╭─ Data listing

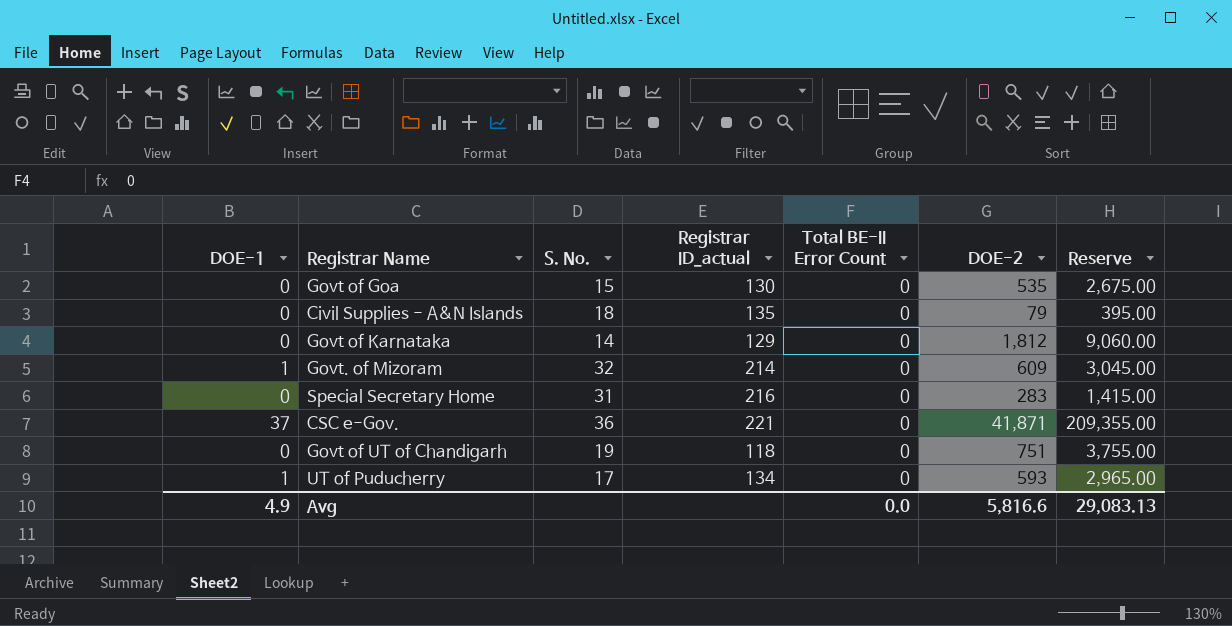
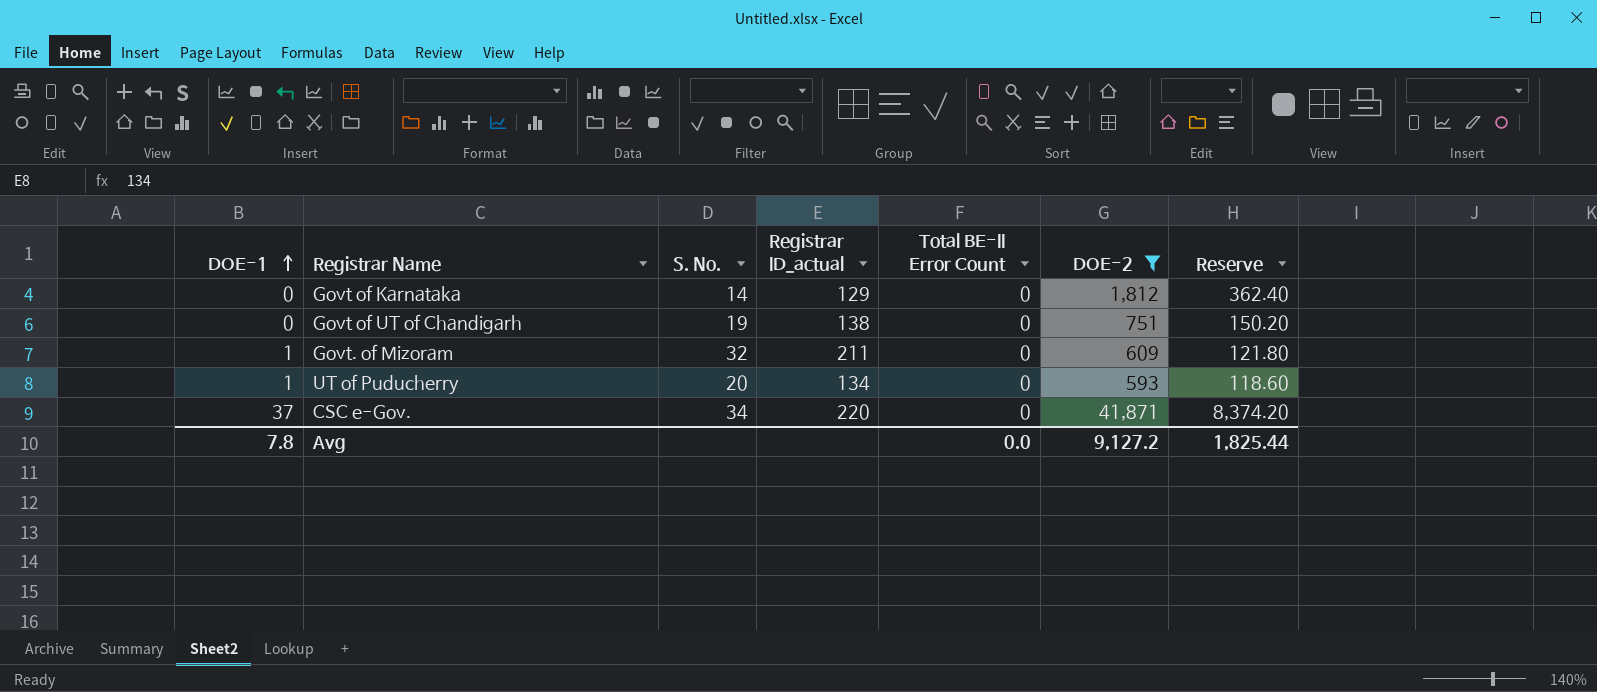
filter: none -> DOE-2 >= 593
row order: none -> DOE-1 ascending
column Reserve | formula: [DOE-2] * 5 -> [DOE-2] * 0.2
Govt of UT of Chandigarh | Registrar ID_actual: 118 -> 138
Govt. of Mizoram | Registrar ID_actual: 214 -> 211
UT of Puducherry | S. No.: 17 -> 20
CSC e-Gov. | S. No.: 36 -> 34
CSC e-Gov. | Registrar ID_actual: 221 -> 220
Avg | DOE-1: 4.9 -> 7.8
Avg | DOE-2: 5,816.6 -> 9,127.2
Avg | Reserve: 29,083.13 -> 1,825.44

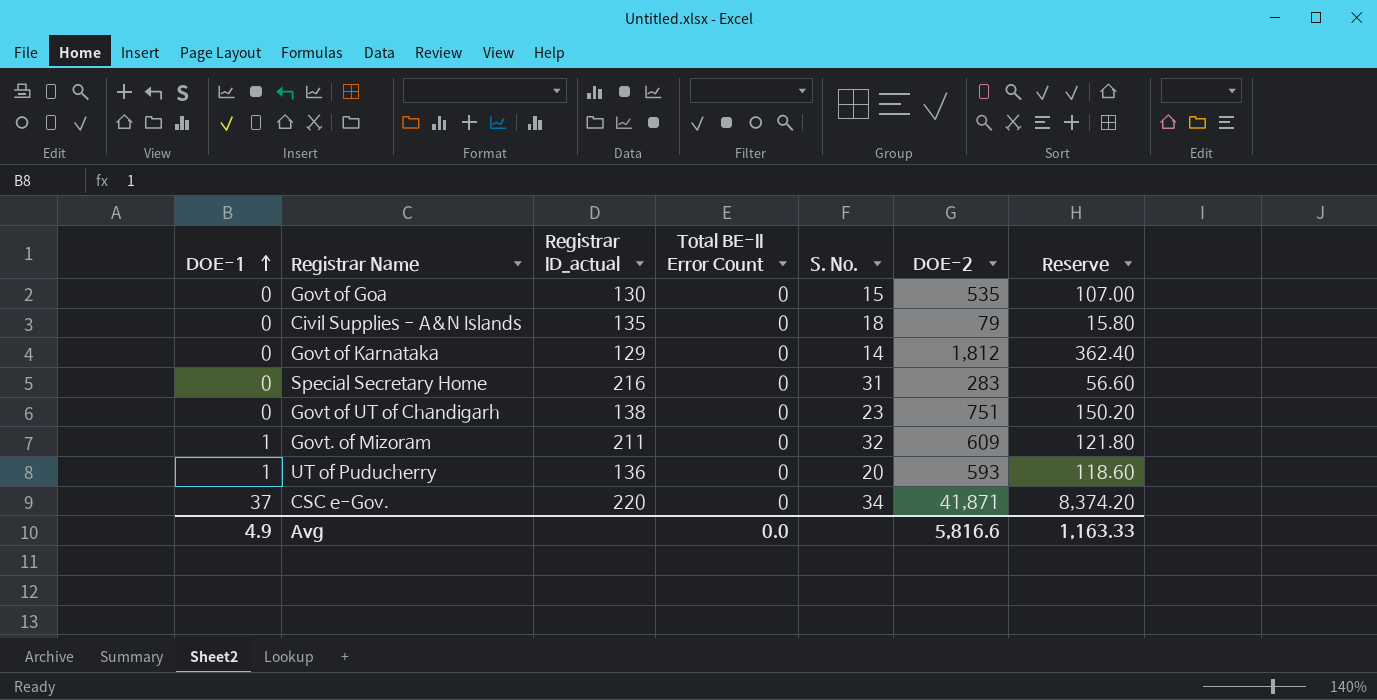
filter: DOE-2 >= 593 -> none
column S. No. | position: 3 -> 5
Govt of UT of Chandigarh | S. No.: 19 -> 23
UT of Puducherry | Registrar ID_actual: 134 -> 136
Avg | DOE-1: 7.8 -> 4.9
Avg | DOE-2: 9,127.2 -> 5,816.6
Avg | Reserve: 1,825.44 -> 1,163.33

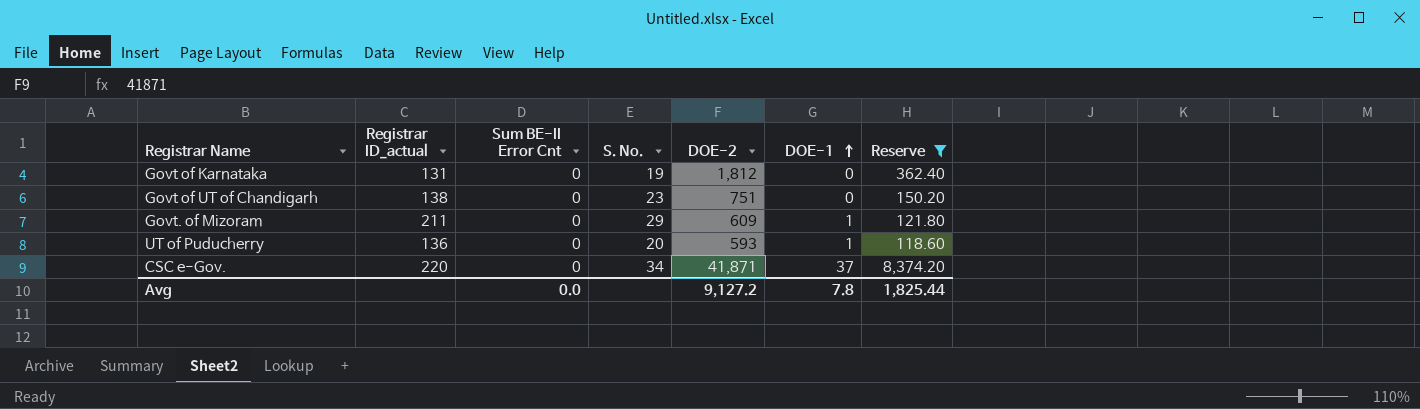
filter: none -> Reserve >= 118.60
column name: Total BE-II Error Count -> Sum BE-II Error Cnt
column DOE-1 | position: 1 -> 6
Govt of Karnataka | Registrar ID_actual: 129 -> 131
Govt of Karnataka | S. No.: 14 -> 19
Govt. of Mizoram | S. No.: 32 -> 29
Avg | DOE-2: 5,816.6 -> 9,127.2
Avg | DOE-1: 4.9 -> 7.8
Avg | Reserve: 1,163.33 -> 1,825.44

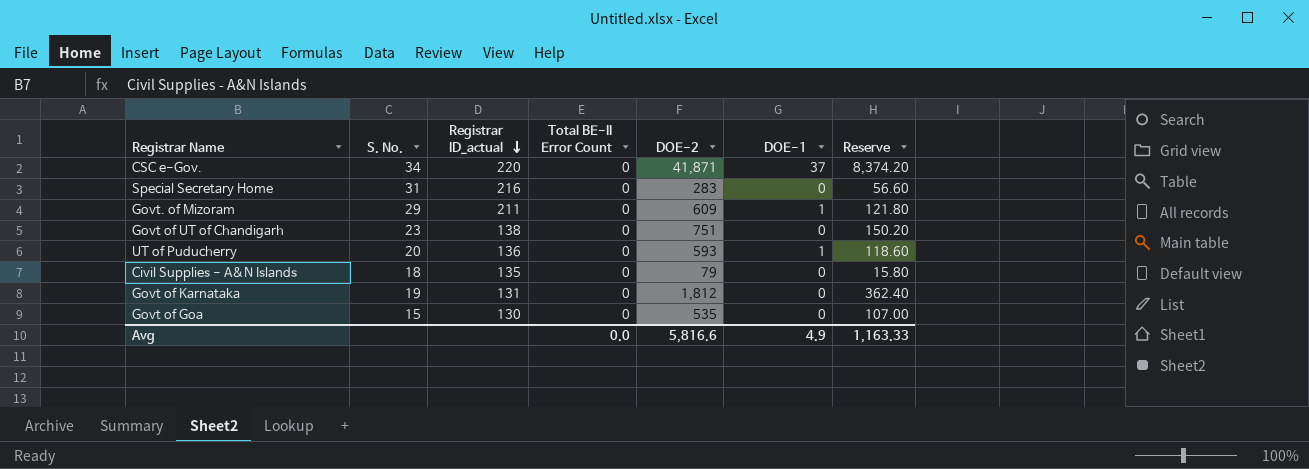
filter: Reserve >= 118.60 -> none
row order: DOE-1 ascending -> Registrar ID_actual descending
column S. No. | position: 4 -> 2
column name: Sum BE-II Error Cnt -> Total BE-II Error Count
Avg | DOE-2: 9,127.2 -> 5,816.6
Avg | DOE-1: 7.8 -> 4.9
Avg | Reserve: 1,825.44 -> 1,163.33

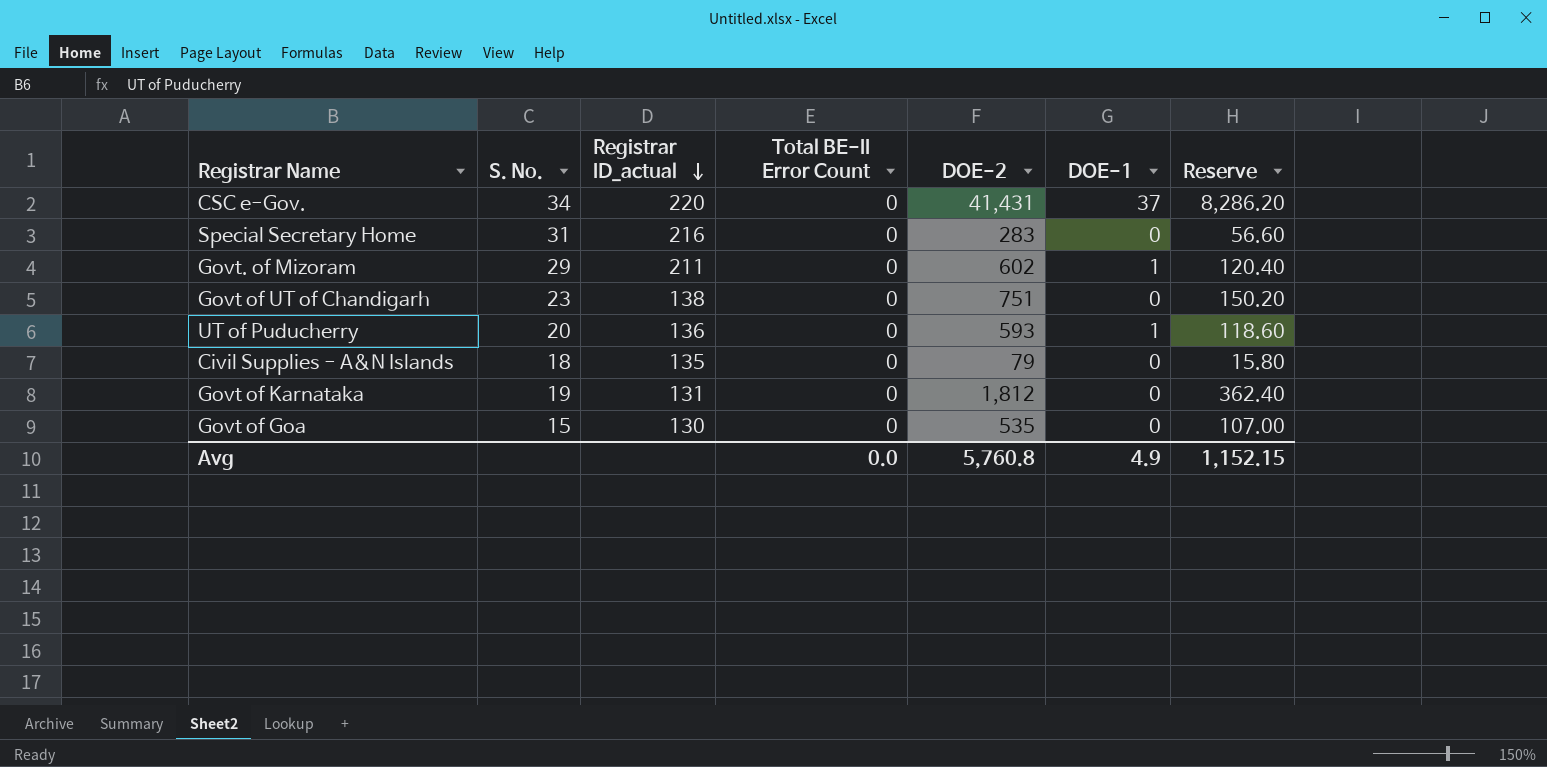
CSC e-Gov. | DOE-2: 41,871 -> 41,431
CSC e-Gov. | Reserve: 8,374.20 -> 8,286.20
Govt. of Mizoram | DOE-2: 609 -> 602
Govt. of Mizoram | Reserve: 121.80 -> 120.40
Avg | DOE-2: 5,816.6 -> 5,760.8
Avg | Reserve: 1,163.33 -> 1,152.15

╰─

Problem details =
Set down only the lines running from the line with "CSC e-Gov. | DOE-2: 41,871 -> 41,431" to the end of the entries above, both included, exactly as they stand.

Exercise response =
CSC e-Gov. | DOE-2: 41,871 -> 41,431
CSC e-Gov. | Reserve: 8,374.20 -> 8,286.20
Govt. of Mizoram | DOE-2: 609 -> 602
Govt. of Mizoram | Reserve: 121.80 -> 120.40
Avg | DOE-2: 5,816.6 -> 5,760.8
Avg | Reserve: 1,163.33 -> 1,152.15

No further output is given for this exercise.